Others seem far more certain. Words like “speculation,” “bubble” and “irrational” are getting tossed around, including by people whose opinion I respect. But I’m not making any significant portfolio changes. Why not? Here are seven reasons:

  1. The stock market isn’t as expensive as it appears. Last year’s economic contraction hammered corporate earnings, which likely plunged 32% in 2020. As the reported profits of the S&P 500 companies have shrunk, the stock market’s price-earnings ratio—probably the most popular market yardstick—has soared to 38, well above the 30-year average of 25 times earnings. But what if we look ahead? Based on estimates for as-reported earnings from S&P Dow Jones Indices, the S&P 500 stocks are currently trading at 25 times 2021’s corporate profits, right in line with the 30-year average.
  2. Beware anecdotal evidence. It’s often said that stories are more powerful than statistics. Most of us don’t live next to nerdy money managers who build well-diversified portfolios. Instead, we live next to everyday investors, a few of whom may be doing crazy things in their Robinhood account. When we hear their stories, it’s easy for us to imagine such foolish behavior is widespread.
    • Similarly, national newspapers don’t call up money managers, seeking stories of misguided, overconfident investors. Instead, the media highlights loopy individuals who have bet everything on Tesla—and such anecdotal information can heavily influence our view of the financial markets. But guess what? The big holders of Tesla’s stock are large institutional investors like Capital World Investors, Baillie Gifford and Fidelity Investments. Are they also loopy? In fact, professional investors likely account for well over 90% of all U.S. stock trading. The behavior of a few amateur day traders is immaterial.
  1. All the hoopla over Tesla, SPACs (special purpose acquisition companies), leveraged exchange-traded funds and cryptocurrencies is unnerving. But who says you have to own these investments? There are plenty of other investments to choose from. As it happens, I do hold Tesla’s stock, because it’s in some of the index funds I own. But if it comes crashing back to earth, it won’t put a big dent in my portfolio’s performance. What if it keeps soaring? You’ll find me boasting about my investment savvy at next summer’s neighborhood barbecue.
  2. Bubble? What bubble? Yes, over the past three calendar years, the S&P 500 Growth Index has averaged 20.5% a year. But the S&P 500 Value Index has climbed just 6.8% a year, developed foreign markets 4.3% and emerging markets 6.2%. If you own a globally diversified portfolio—which you should—it would be hard to argue that all your holdings have been the subject of widespread feverish buying.
  3. We shouldn’t be surprised that investors currently favor stocks.
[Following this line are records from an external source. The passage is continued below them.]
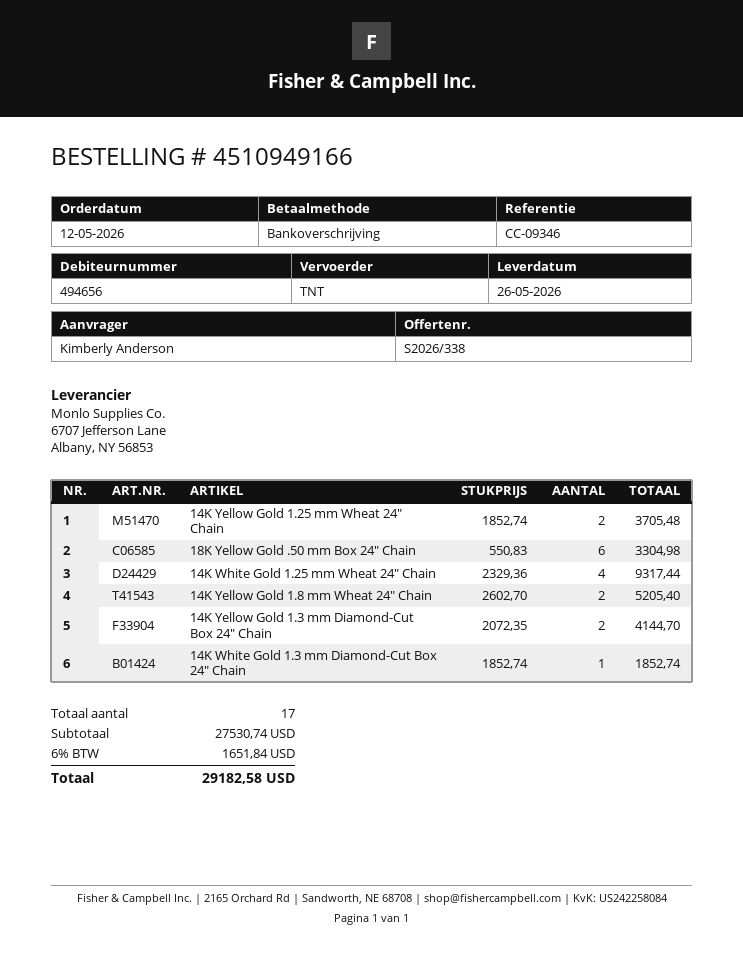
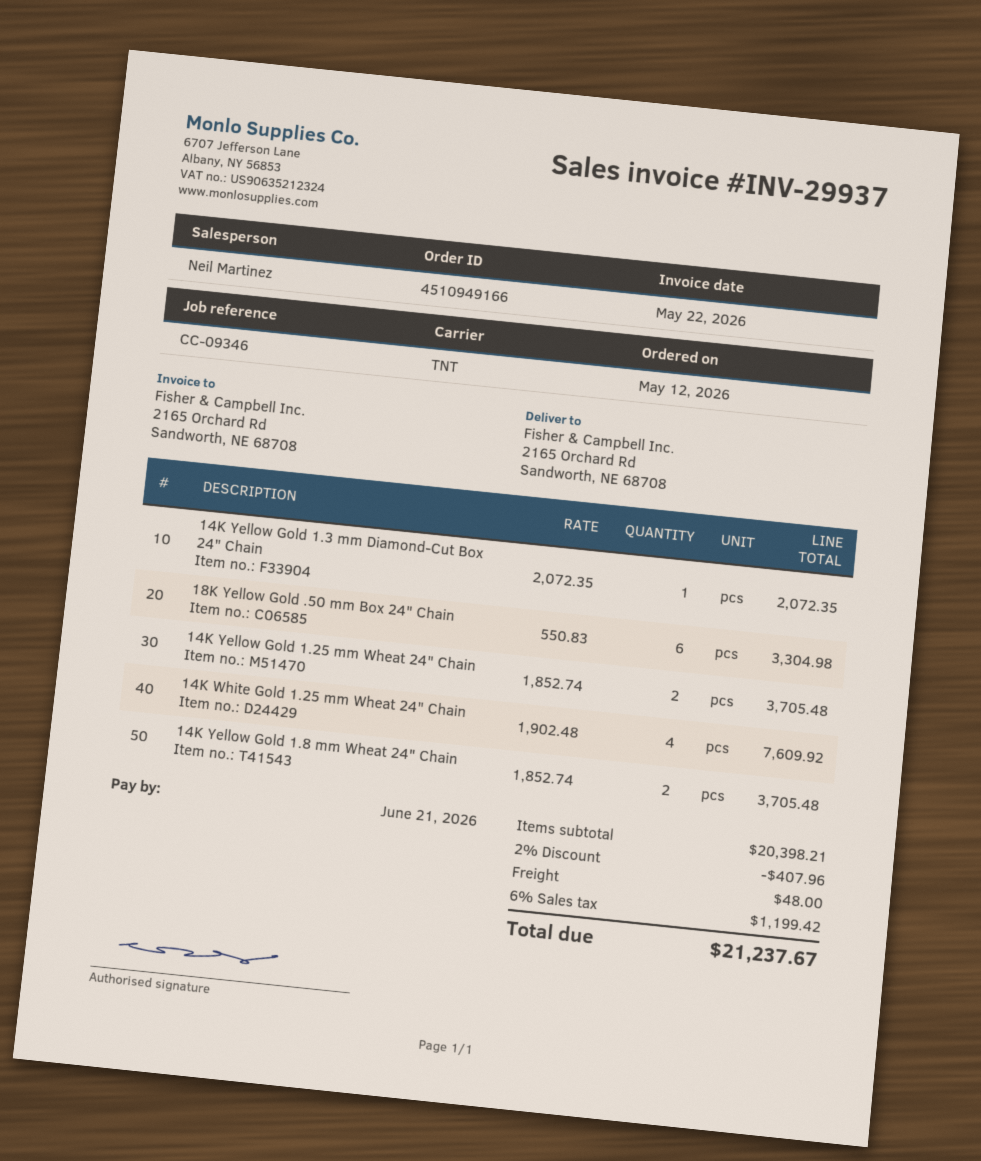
14K White Gold 1.25 mm Wheat 24" Chain: 4 x 2329.36 = 9317.44 -> 4 x 1902.48 = 7609.92
14K Yellow Gold 1.8 mm Wheat 24" Chain: 2 x 2602.70 = 5205.40 -> 2 x 1852.74 = 3705.48
14K Yellow Gold 1.3 mm Diamond-Cut Box 24" Chain: 2 x 2072.35 = 4144.70 -> 1 x 2072.35 = 2072.35
14K White Gold 1.3 mm Diamond-Cut Box 24" Chain: 1 x 1852.74 = 1852.74 -> none
subtotal: 27530.74 -> 20398.21
discount: none -> 2% = 407.96
shipping: none -> 48.00
tax: 6% = 1651.84 -> 6% = 1199.42
total: 29182.58 -> 21237.67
What’s the alternative? Today, if you buy cash investments or high-quality bonds, you’re looking at returns that will likely leave you poorer once inflation and taxes are figured in. There are no guarantees stocks will make money this year or next. But for those hoping to clock decent long-run inflation-beating gains, they’re pretty much the only game in town.
  4. There are entirely justified concerns about political unrest, the rapid spread of COVID-19 and the vaccine rollout. But none of these things matters to the stock market, unless they drag down expected corporate earnings. It could happen, but it isn’t a sure thing—and, to the extent there might be an impact, today’s share prices already reflect those concerns.
  5. We’ve got crashes on the mind. Stock prices could collapse in 2021, just like they did in early 2020. That seems unlikely, but who knows? What is clear to me, however, is that last year’s 34% plunge by the S&P 500 is still a raw memory. Because early 2020’s market crash is so easy to recall, it’s also easy for us to imagine it happening again, and that—I suspect—is driving a lot of today’s talk of a market bubble.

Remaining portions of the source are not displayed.